The case was reopened in 2000, at which point DNA samples were taken from the stamps on the anonymous letters. The results of the tests, though, were inconclusive, as were further DNA tests carried out in 2008 and 2010 on Grégory’s clothing and the rope that had been used to bind him.
But in 2017, there was something of a break in the investigation. Based on new evidence that had come to light, three suspects were hauled into custody: Jean-Marie’s uncle Marcel Jacob; Jacob’s wife Jacqueline; and Jean-Marie’s half-sister Ginette Villemin. Jean-Marie’s parents were also detained and questioned, but ultimately released, as was Bernard Laroche’s sister-in-law Murielle Bolle. Authorities suspected that Marcel, Jacqueline, and Ginette had perhaps conspired with Bernard Laroche to engineer a campaign of terror against Jean-Marie Villemin because they were jealous of his wealth relative to theirs. At this stage, however, they are still uncertain who actually carried out the murder of little Grégory.
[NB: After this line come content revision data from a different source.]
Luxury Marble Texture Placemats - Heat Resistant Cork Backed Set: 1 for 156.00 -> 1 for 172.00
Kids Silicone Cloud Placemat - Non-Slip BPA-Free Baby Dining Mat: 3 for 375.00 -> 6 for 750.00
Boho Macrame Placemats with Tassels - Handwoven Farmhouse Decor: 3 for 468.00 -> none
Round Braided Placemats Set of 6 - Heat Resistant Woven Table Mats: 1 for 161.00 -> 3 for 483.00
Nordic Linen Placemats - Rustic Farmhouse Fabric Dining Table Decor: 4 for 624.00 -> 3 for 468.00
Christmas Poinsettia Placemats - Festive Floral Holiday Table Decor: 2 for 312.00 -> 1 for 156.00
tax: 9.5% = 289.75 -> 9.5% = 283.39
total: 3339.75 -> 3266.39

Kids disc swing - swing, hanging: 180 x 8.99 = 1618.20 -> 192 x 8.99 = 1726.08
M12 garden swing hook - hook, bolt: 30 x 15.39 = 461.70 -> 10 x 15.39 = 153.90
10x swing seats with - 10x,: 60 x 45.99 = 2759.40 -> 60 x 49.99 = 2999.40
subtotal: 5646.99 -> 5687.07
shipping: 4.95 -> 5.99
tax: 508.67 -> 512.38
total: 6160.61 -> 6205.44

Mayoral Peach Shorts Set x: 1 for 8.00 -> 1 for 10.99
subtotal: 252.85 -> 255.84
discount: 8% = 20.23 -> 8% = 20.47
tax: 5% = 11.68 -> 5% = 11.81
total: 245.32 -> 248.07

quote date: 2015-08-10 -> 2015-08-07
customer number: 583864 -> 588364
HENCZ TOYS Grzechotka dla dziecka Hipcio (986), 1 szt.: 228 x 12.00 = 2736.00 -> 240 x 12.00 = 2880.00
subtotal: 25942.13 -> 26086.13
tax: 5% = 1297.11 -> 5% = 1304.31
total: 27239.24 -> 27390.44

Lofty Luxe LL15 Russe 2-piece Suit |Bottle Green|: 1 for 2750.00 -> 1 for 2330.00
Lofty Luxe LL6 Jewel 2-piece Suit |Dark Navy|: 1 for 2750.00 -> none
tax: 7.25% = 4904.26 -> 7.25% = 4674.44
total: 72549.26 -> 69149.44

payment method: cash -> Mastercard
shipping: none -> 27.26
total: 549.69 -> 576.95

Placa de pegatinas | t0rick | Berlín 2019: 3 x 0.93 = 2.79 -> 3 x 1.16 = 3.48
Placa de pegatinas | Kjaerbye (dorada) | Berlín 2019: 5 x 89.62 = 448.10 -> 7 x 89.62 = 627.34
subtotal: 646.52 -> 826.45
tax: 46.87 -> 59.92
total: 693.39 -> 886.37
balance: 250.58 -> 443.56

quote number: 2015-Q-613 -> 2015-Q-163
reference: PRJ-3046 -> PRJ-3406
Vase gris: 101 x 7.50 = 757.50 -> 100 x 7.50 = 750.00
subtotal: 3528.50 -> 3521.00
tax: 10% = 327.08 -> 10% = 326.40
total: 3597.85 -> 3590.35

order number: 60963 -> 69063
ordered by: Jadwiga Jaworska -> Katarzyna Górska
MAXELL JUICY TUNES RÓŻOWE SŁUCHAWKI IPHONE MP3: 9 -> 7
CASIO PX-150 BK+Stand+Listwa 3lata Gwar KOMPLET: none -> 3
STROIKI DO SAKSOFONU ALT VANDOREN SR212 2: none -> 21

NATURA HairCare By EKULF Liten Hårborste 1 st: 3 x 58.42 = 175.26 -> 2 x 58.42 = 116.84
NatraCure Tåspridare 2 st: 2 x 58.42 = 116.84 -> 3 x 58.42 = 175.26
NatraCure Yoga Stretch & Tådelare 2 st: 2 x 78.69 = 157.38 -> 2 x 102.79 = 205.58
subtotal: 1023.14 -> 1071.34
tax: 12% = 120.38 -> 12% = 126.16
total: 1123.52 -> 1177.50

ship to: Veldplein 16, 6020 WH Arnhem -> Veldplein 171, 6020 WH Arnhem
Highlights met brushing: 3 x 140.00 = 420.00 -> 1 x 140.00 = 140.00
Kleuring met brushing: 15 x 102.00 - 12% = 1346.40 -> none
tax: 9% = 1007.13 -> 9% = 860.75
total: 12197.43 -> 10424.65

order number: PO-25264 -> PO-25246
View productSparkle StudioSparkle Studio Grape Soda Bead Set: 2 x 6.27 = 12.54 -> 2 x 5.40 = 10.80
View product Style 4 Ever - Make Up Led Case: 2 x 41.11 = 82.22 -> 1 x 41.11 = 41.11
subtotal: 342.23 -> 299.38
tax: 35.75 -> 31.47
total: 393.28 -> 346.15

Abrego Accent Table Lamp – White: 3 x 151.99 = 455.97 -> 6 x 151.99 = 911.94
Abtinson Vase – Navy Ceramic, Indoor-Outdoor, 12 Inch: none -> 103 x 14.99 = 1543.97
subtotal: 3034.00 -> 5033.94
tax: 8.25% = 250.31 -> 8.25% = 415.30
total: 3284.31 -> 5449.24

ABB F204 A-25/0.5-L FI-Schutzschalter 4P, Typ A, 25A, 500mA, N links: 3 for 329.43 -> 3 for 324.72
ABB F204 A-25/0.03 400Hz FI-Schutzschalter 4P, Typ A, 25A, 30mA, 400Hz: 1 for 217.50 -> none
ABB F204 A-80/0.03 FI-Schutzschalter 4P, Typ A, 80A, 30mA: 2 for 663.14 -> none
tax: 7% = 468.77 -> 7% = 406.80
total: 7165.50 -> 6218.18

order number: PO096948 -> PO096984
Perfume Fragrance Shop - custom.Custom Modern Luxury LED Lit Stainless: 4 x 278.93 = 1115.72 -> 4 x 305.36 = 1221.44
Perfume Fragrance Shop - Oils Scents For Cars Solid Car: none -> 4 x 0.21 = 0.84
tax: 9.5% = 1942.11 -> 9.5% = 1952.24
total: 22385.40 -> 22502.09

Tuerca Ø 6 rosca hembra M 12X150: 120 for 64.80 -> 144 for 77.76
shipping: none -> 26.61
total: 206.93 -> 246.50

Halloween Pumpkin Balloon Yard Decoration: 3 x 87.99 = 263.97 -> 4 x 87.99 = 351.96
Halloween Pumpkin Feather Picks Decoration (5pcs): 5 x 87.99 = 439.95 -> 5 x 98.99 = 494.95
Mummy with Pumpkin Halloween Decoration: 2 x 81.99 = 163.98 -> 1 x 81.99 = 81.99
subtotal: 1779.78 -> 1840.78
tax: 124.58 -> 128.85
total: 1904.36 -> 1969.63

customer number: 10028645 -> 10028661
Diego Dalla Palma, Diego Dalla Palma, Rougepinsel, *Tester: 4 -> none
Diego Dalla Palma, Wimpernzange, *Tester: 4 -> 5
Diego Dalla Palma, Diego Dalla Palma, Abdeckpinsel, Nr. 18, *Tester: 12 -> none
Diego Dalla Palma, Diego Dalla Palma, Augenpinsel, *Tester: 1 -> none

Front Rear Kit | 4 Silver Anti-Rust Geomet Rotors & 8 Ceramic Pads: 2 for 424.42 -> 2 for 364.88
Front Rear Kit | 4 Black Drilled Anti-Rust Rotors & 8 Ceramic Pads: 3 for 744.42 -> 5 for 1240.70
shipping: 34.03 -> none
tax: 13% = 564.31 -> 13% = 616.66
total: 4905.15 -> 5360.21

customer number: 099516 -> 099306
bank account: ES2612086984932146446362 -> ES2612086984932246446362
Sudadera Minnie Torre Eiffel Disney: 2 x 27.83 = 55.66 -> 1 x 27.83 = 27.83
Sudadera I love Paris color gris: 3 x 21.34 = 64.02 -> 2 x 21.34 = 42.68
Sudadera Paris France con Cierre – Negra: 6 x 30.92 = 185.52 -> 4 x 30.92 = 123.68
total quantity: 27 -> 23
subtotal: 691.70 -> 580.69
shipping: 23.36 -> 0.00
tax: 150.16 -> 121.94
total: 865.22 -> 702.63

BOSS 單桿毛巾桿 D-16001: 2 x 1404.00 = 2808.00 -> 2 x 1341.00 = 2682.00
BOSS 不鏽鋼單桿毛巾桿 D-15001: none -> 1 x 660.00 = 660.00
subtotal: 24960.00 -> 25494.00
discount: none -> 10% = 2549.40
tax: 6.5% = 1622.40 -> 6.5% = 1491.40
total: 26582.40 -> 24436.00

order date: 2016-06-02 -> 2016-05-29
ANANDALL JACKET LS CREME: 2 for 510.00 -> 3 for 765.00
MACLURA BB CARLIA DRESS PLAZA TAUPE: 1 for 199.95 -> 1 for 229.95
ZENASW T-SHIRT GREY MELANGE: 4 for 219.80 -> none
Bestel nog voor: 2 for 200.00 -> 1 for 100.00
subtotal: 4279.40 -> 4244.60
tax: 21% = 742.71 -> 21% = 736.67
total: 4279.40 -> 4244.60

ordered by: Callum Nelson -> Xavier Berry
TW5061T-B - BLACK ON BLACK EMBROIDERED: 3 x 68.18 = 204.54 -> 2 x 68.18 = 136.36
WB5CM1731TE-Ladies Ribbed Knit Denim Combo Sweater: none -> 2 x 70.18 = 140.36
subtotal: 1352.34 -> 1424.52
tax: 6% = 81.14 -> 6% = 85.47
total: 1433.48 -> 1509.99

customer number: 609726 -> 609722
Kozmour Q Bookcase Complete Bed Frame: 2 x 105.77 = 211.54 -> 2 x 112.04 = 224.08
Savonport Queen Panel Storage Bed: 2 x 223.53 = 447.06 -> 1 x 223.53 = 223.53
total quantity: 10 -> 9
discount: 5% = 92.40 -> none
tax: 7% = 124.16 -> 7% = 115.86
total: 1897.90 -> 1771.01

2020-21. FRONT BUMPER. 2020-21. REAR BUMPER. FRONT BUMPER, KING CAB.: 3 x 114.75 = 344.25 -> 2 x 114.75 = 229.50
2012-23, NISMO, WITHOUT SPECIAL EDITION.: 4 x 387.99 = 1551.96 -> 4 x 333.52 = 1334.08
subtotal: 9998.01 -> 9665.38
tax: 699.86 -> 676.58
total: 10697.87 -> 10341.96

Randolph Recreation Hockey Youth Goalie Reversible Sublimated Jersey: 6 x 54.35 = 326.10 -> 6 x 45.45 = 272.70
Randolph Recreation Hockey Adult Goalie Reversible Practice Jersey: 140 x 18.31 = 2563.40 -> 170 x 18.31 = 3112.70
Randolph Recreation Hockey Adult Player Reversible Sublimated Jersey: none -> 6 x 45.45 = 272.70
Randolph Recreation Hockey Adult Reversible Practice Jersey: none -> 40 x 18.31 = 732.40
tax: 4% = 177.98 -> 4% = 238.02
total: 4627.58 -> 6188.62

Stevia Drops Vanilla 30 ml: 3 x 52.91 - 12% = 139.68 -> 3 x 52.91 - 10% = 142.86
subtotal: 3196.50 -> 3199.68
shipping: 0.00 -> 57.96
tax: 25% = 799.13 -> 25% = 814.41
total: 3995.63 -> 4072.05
And in a tragic coda to the entire sad incident, shortly following the 2017 reopening of the case, a man named Jean-Michel Lambert, who had served as the magistrate when the case was first being investigated in 1984, committed suicide by putting a plastic bag over his head. A note he left claimed that he could no longer handle the stress that had resulted from the case being reopened.
In 2018, Murielle Bolle published a book called Breaking the Silence, in which she claimed that both she and Bernard Laroche were innocent of the murder, and that police had forced her to make the statements implicating Laroche. Countering this narrative was Murielle’s cousin Patrick Faivre, who stated that Murielle’s original testimony of Laroche’s guilt was correct, and that Murielle’s family had actually physically abused her into recanting this testimony. Murielle Bolle subsequently charged Patrick Faivre with lying about the whole ordeal, at which point Patrick Faivre went to the police, accusing her of defamation. She was indicted on this charge in 2019.
The Grégory Affair was a nationwide obsession in France, and remains so to this day, with more than a dozen books and thousands of articles written about the crime. As of this writing, the mystery remains frustratingly unresolved.